Records contained in a dataset
****************

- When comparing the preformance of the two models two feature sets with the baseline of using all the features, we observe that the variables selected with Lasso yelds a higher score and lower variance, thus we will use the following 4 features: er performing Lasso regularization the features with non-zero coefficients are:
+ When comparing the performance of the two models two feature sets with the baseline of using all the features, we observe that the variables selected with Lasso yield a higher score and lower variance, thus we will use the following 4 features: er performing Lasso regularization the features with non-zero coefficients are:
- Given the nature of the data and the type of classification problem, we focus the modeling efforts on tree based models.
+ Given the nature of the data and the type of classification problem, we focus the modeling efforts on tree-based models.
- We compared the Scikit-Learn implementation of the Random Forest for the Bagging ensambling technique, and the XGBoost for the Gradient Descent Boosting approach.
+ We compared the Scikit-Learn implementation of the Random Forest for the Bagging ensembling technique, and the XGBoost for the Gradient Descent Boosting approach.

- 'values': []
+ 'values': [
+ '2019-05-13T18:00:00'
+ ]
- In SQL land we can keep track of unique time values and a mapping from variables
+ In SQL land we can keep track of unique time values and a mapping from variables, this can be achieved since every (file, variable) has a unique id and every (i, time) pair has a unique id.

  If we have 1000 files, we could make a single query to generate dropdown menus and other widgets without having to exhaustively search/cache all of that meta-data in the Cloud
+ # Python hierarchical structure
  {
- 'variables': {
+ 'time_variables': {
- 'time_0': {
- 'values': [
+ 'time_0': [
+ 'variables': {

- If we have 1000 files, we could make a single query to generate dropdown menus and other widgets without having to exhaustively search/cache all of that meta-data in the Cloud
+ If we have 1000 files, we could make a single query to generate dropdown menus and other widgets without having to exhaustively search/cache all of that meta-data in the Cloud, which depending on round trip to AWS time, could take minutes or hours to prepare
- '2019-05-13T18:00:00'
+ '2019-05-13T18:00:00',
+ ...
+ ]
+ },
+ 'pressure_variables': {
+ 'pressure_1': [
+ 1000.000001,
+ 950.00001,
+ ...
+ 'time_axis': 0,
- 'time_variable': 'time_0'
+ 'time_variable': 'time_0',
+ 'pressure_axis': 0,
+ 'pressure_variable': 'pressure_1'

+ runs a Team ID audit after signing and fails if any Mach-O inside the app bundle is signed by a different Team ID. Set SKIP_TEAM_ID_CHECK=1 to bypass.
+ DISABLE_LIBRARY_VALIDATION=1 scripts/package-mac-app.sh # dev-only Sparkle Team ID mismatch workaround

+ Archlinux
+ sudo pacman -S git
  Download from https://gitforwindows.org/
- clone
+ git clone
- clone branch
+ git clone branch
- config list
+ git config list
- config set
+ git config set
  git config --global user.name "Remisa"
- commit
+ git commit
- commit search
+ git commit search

****************

Exactly as they appear above, print all the entries.

▶ YOUR SOLUTION
- When comparing the preformance of the two models two feature sets with the baseline of using all the features, we observe that the variables selected with Lasso yelds a higher score and lower variance, thus we will use the following 4 features: er performing Lasso regularization the features with non-zero coefficients are:
+ When comparing the performance of the two models two feature sets with the baseline of using all the features, we observe that the variables selected with Lasso yield a higher score and lower variance, thus we will use the following 4 features: er performing Lasso regularization the features with non-zero coefficients are:
- Given the nature of the data and the type of classification problem, we focus the modeling efforts on tree based models.
+ Given the nature of the data and the type of classification problem, we focus the modeling efforts on tree-based models.
- We compared the Scikit-Learn implementation of the Random Forest for the Bagging ensambling technique, and the XGBoost for the Gradient Descent Boosting approach.
+ We compared the Scikit-Learn implementation of the Random Forest for the Bagging ensembling technique, and the XGBoost for the Gradient Descent Boosting approach.

- 'values': []
+ 'values': [
+ '2019-05-13T18:00:00'
+ ]
- In SQL land we can keep track of unique time values and a mapping from variables
+ In SQL land we can keep track of unique time values and a mapping from variables, this can be achieved since every (file, variable) has a unique id and every (i, time) pair has a unique id.

  If we have 1000 files, we could make a single query to generate dropdown menus and other widgets without having to exhaustively search/cache all of that meta-data in the Cloud
+ # Python hierarchical structure
  {
- 'variables': {
+ 'time_variables': {
- 'time_0': {
- 'values': [
+ 'time_0': [
+ 'variables': {

- If we have 1000 files, we could make a single query to generate dropdown menus and other widgets without having to exhaustively search/cache all of that meta-data in the Cloud
+ If we have 1000 files, we could make a single query to generate dropdown menus and other widgets without having to exhaustively search/cache all of that meta-data in the Cloud, which depending on round trip to AWS time, could take minutes or hours to prepare
- '2019-05-13T18:00:00'
+ '2019-05-13T18:00:00',
+ ...
+ ]
+ },
+ 'pressure_variables': {
+ 'pressure_1': [
+ 1000.000001,
+ 950.00001,
+ ...
+ 'time_axis': 0,
- 'time_variable': 'time_0'
+ 'time_variable': 'time_0',
+ 'pressure_axis': 0,
+ 'pressure_variable': 'pressure_1'

+ runs a Team ID audit after signing and fails if any Mach-O inside the app bundle is signed by a different Team ID. Set SKIP_TEAM_ID_CHECK=1 to bypass.
+ DISABLE_LIBRARY_VALIDATION=1 scripts/package-mac-app.sh # dev-only Sparkle Team ID mismatch workaround

+ Archlinux
+ sudo pacman -S git
  Download from https://gitforwindows.org/
- clone
+ git clone
- clone branch
+ git clone branch
- config list
+ git config list
- config set
+ git config set
  git config --global user.name "Remisa"
- commit
+ git commit
- commit search
+ git commit search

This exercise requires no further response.